Turns out, that lesson could not have come at a better time. Over the next couple weeks, I witnessed more than one person in my life go through some serious hard times, and a few others confided in me with details of their personal struggles and tragedies. I don’t know if it’s a coincidence, but suddenly it felt like everywhere I looked people were reaching out to each other for support, like an intricate set of scaffolding climbing up a beautiful building.
“Hey,” I said to J recently after she had a particularly terrible day trying to navigate a family emergency. “We are in this together. This sucks, but we will get through it. You are my family.”
“Thank you,” she sighed, “it helps to hear together.”
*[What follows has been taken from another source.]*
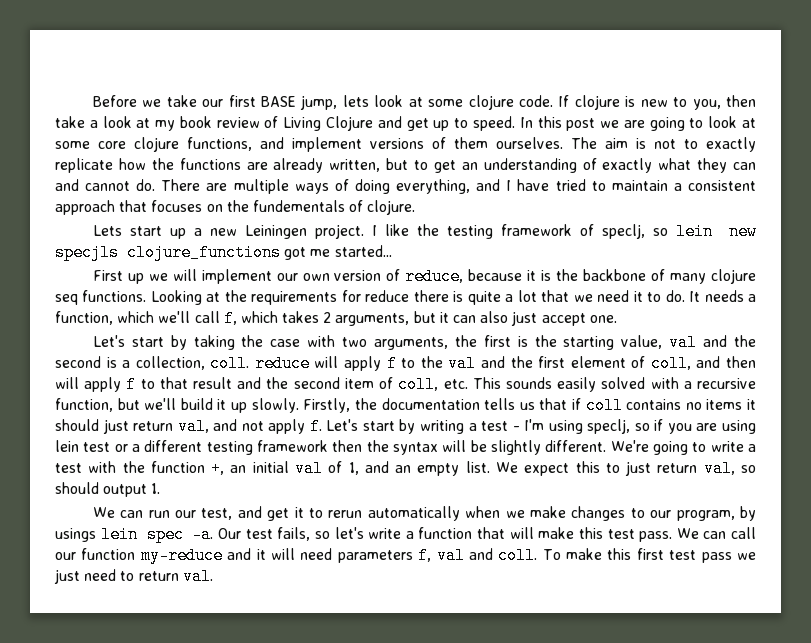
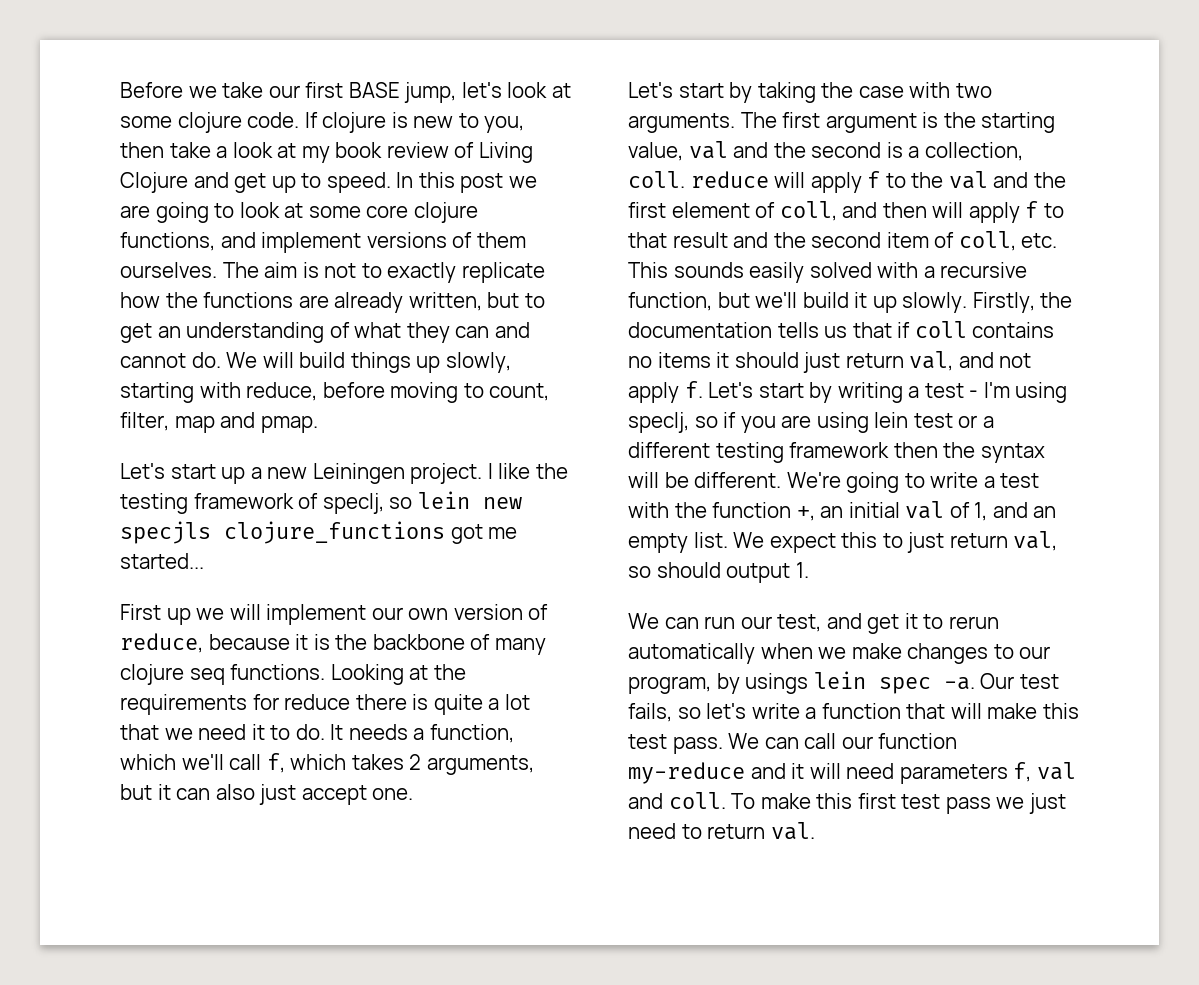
[342,95,369,107] lets -> [461,82,502,98] let's
[602,158,653,173] exactly -> (350, 330) none
[161,179,757,194] [55,200,416,215] [92,225,122,236] There are multiple ways of doing everything, and I have tried to maintain a consistent approach that focuses on the fundementals of clojure. // Lets -> [226,352,511,373] [120,382,550,403] [120,412,318,433] [120,463,165,479] We will build things up slowly, starting with reduce, before moving to count, filter, map and pmap. // Let's
[373,335,511,350] arguments, the first -> [628,112,917,133] arguments. The first argument
[490,440,541,455] slightly -> (689, 480) none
As much as I think it’s important to set boundaries and make sure you don’t exceed your emotional capacity, I also think that you don’t have to be in a perfect spot yourself to be a support for someone else. It feels like a lot to be someone’s “rock,” and that’s probably not 100% possible or even healthy. But I have found that in the midst of hardship, there is something to be said for a simple hug, or a kind word or small gesture from someone else. Someone showed me kindness at a time when I felt like I was drowning, and it buoyed me enough to be able to spread kindness to others who need it.
Friends, I’m still not going to listen to podcasts regularly (okay only snippets when J has one on in the apartment), but…maybe they’re onto something. We can do hard things, but maybe the key word isn’t can. Maybe, the key word is we.